◆ Requirement: Your output must reproduce all the records below precisely and contain no pictures.

◆ Data provided:
=-=-=

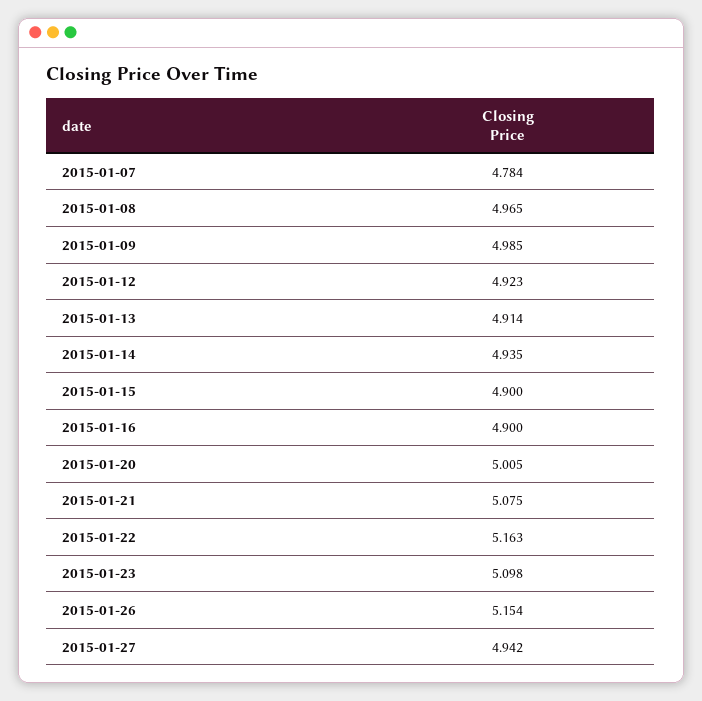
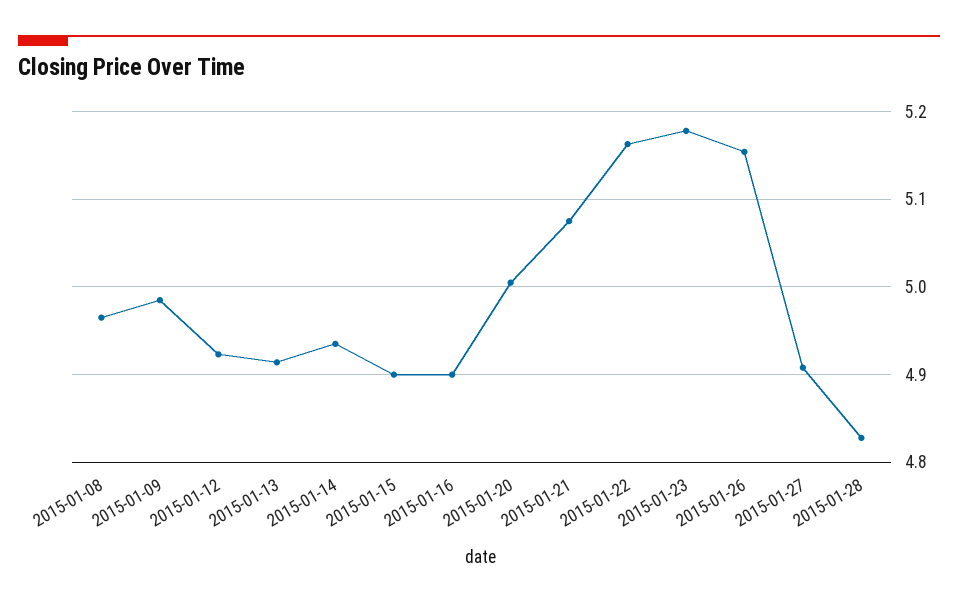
2015-01-07: 4.784 -> none
2015-01-23: 5.098 -> 5.18
2015-01-27: 4.942 -> 4.91
2015-01-28: none -> 4.83

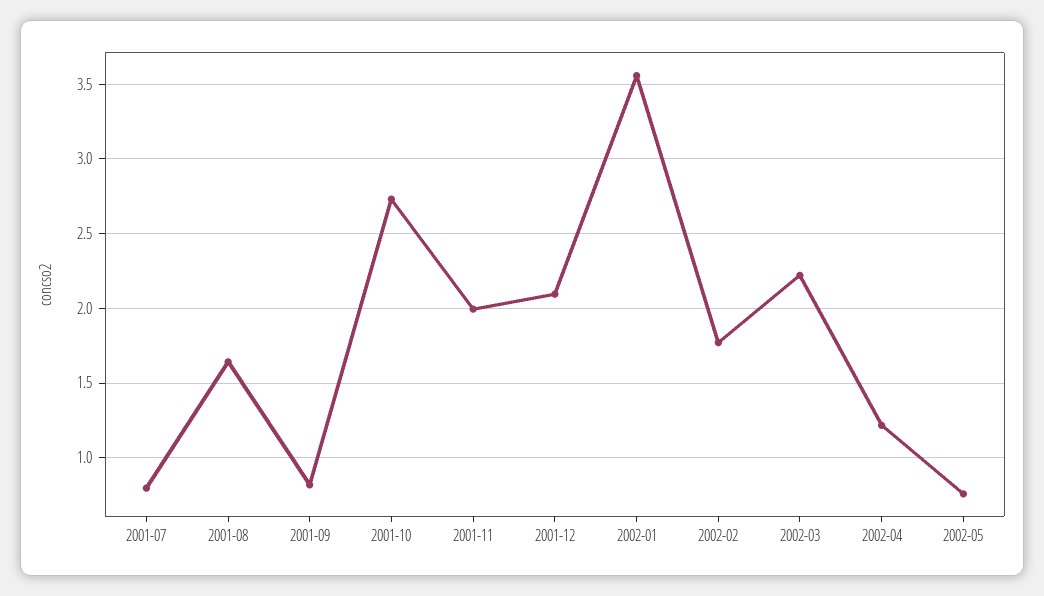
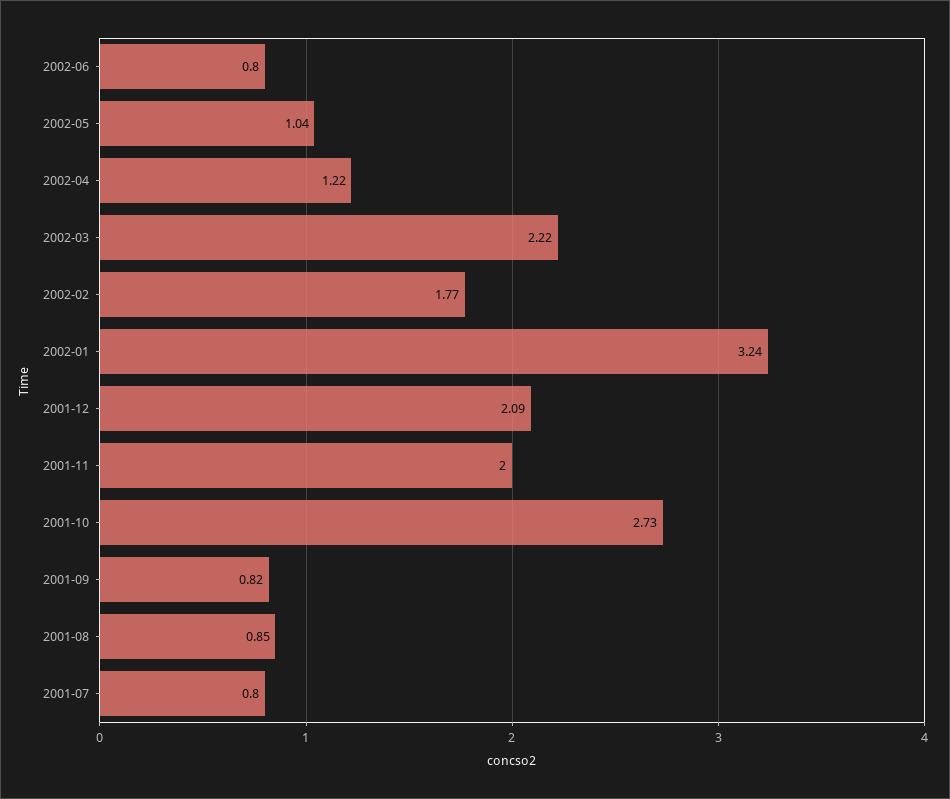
2001-08: 1.65 -> 0.85
2002-01: 3.55 -> 3.24
2002-05: 0.75 -> 1.04
2002-06: none -> 0.8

=-=-=

◆ Answer to this task:
2015-01-07: 4.784 -> none
2015-01-23: 5.098 -> 5.18
2015-01-27: 4.942 -> 4.91
2015-01-28: none -> 4.83

2001-08: 1.65 -> 0.85
2002-01: 3.55 -> 3.24
2002-05: 0.75 -> 1.04
2002-06: none -> 0.8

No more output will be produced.